[Problem to work on]
The records below must be transcribed exactly, with each picture left out.

[Data shown]
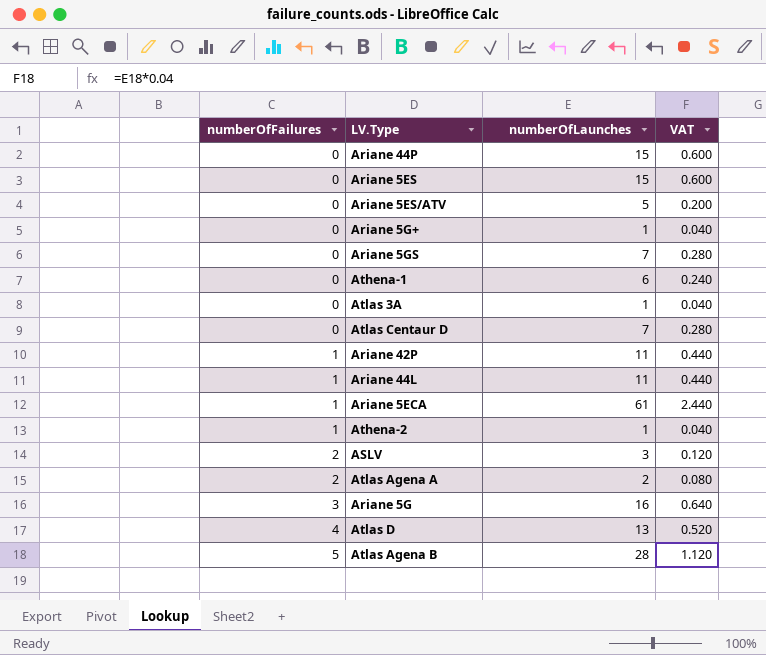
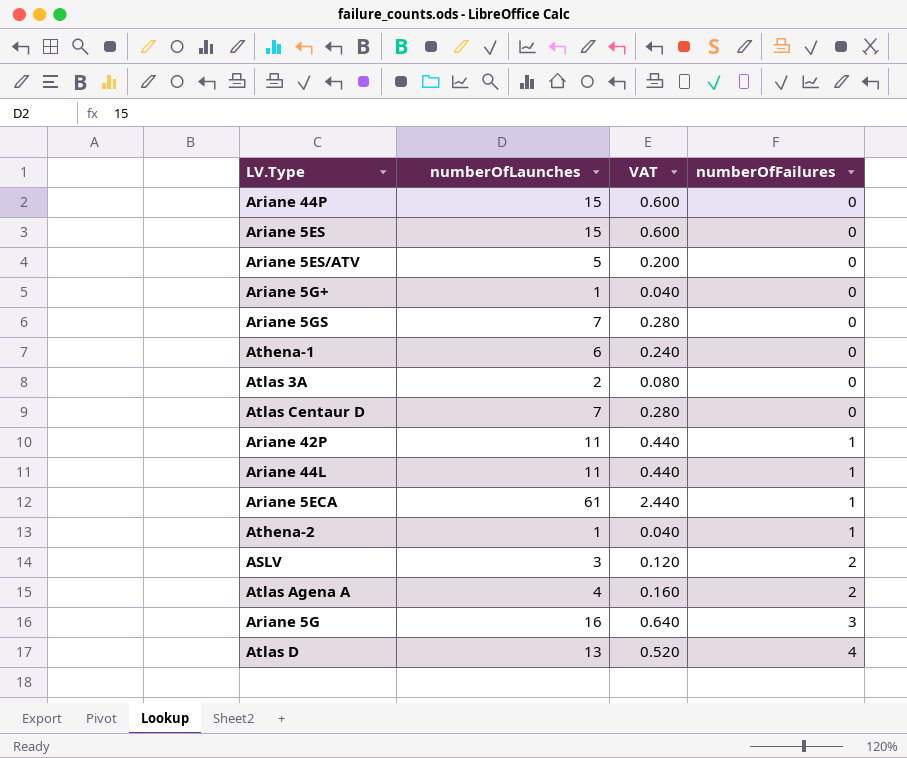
column numberOfFailures | position: 1 -> 4
row Atlas Agena B: 5 | 28 | 1.120 -> none
Atlas 3A | numberOfLaunches: 1 -> 2
Atlas 3A | VAT: 0.040 -> 0.080
Atlas Agena A | numberOfLaunches: 2 -> 4
Atlas Agena A | VAT: 0.080 -> 0.160

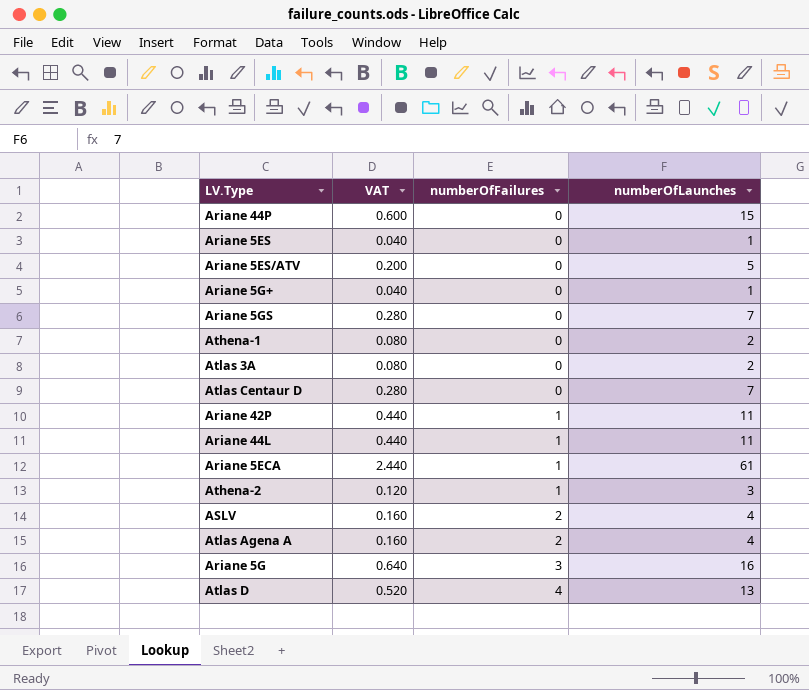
column numberOfLaunches | position: 2 -> 4
Ariane 5ES | VAT: 0.600 -> 0.040
Ariane 5ES | numberOfLaunches: 15 -> 1
Athena-1 | VAT: 0.240 -> 0.080
Athena-1 | numberOfLaunches: 6 -> 2
Athena-2 | VAT: 0.040 -> 0.120
Athena-2 | numberOfLaunches: 1 -> 3
ASLV | VAT: 0.120 -> 0.160
ASLV | numberOfLaunches: 3 -> 4

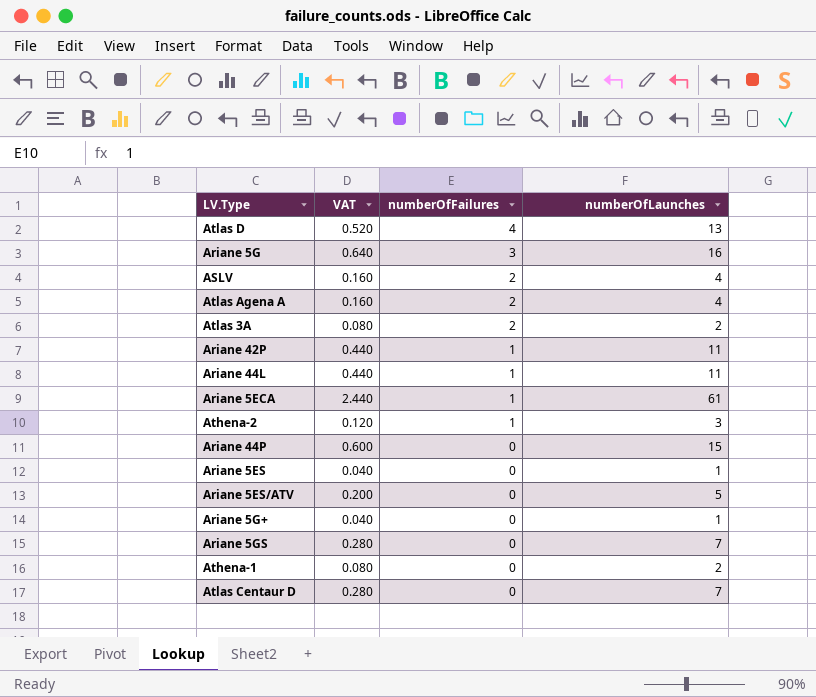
row order: numberOfFailures ascending -> numberOfFailures descending
Atlas 3A | numberOfFailures: 0 -> 2

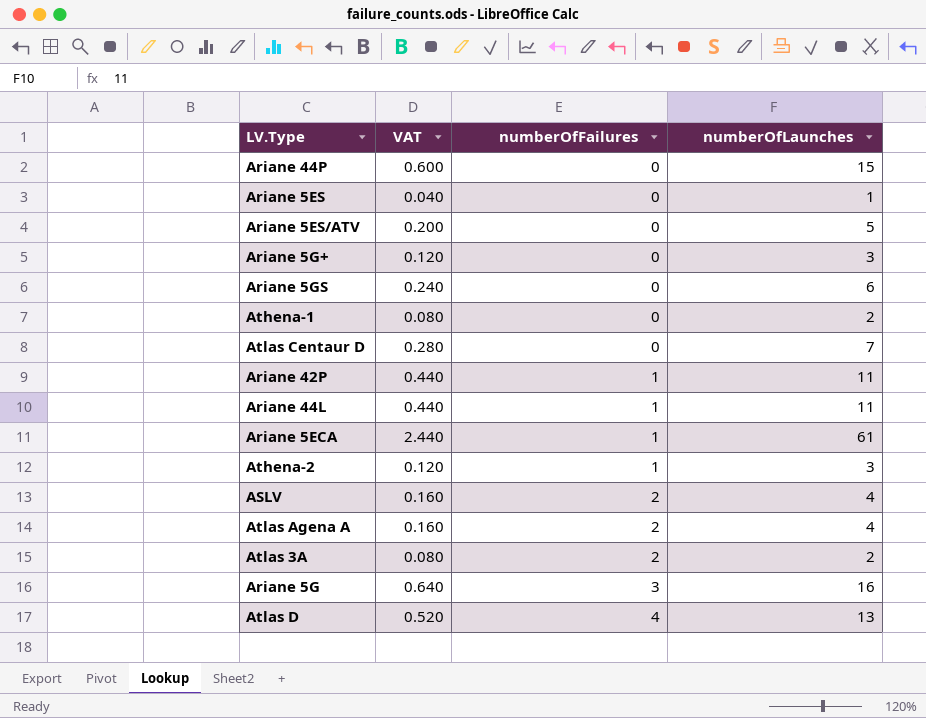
row order: numberOfFailures descending -> numberOfFailures ascending
Ariane 5G+ | VAT: 0.040 -> 0.120
Ariane 5G+ | numberOfLaunches: 1 -> 3
Ariane 5GS | VAT: 0.280 -> 0.240
Ariane 5GS | numberOfLaunches: 7 -> 6

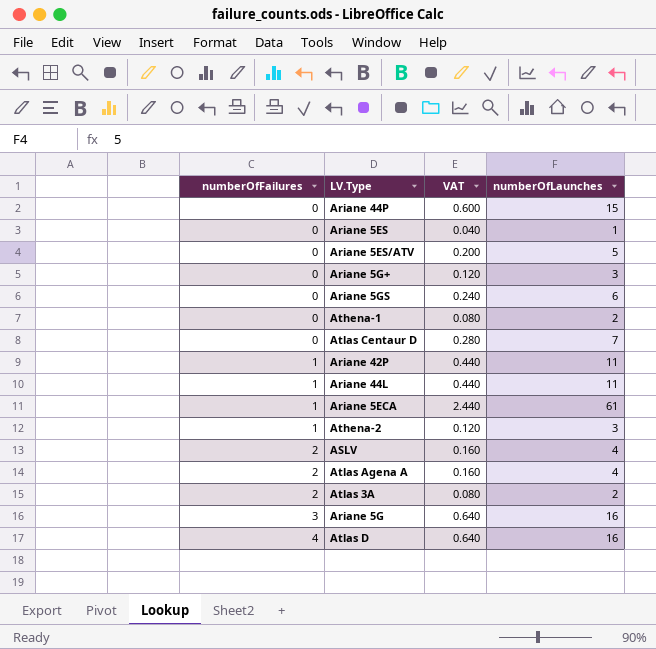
column numberOfFailures | position: 3 -> 1
Atlas D | VAT: 0.520 -> 0.640
Atlas D | numberOfLaunches: 13 -> 16

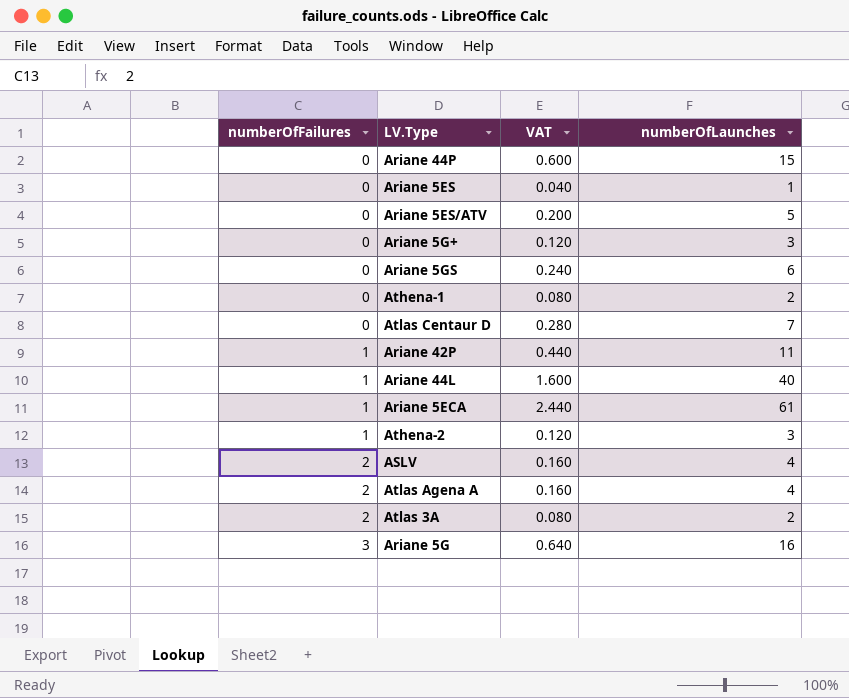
row Atlas D: 4 | 0.640 | 16 -> none
Ariane 44L | VAT: 0.440 -> 1.600
Ariane 44L | numberOfLaunches: 11 -> 40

[Solution for this task]
column numberOfFailures | position: 1 -> 4
row Atlas Agena B: 5 | 28 | 1.120 -> none
Atlas 3A | numberOfLaunches: 1 -> 2
Atlas 3A | VAT: 0.040 -> 0.080
Atlas Agena A | numberOfLaunches: 2 -> 4
Atlas Agena A | VAT: 0.080 -> 0.160

column numberOfLaunches | position: 2 -> 4
Ariane 5ES | VAT: 0.600 -> 0.040
Ariane 5ES | numberOfLaunches: 15 -> 1
Athena-1 | VAT: 0.240 -> 0.080
Athena-1 | numberOfLaunches: 6 -> 2
Athena-2 | VAT: 0.040 -> 0.120
Athena-2 | numberOfLaunches: 1 -> 3
ASLV | VAT: 0.120 -> 0.160
ASLV | numberOfLaunches: 3 -> 4

row order: numberOfFailures ascending -> numberOfFailures descending
Atlas 3A | numberOfFailures: 0 -> 2

row order: numberOfFailures descending -> numberOfFailures ascending
Ariane 5G+ | VAT: 0.040 -> 0.120
Ariane 5G+ | numberOfLaunches: 1 -> 3
Ariane 5GS | VAT: 0.280 -> 0.240
Ariane 5GS | numberOfLaunches: 7 -> 6

column numberOfFailures | position: 3 -> 1
Atlas D | VAT: 0.520 -> 0.640
Atlas D | numberOfLaunches: 13 -> 16

row Atlas D: 4 | 0.640 | 16 -> none
Ariane 44L | VAT: 0.440 -> 1.600
Ariane 44L | numberOfLaunches: 11 -> 40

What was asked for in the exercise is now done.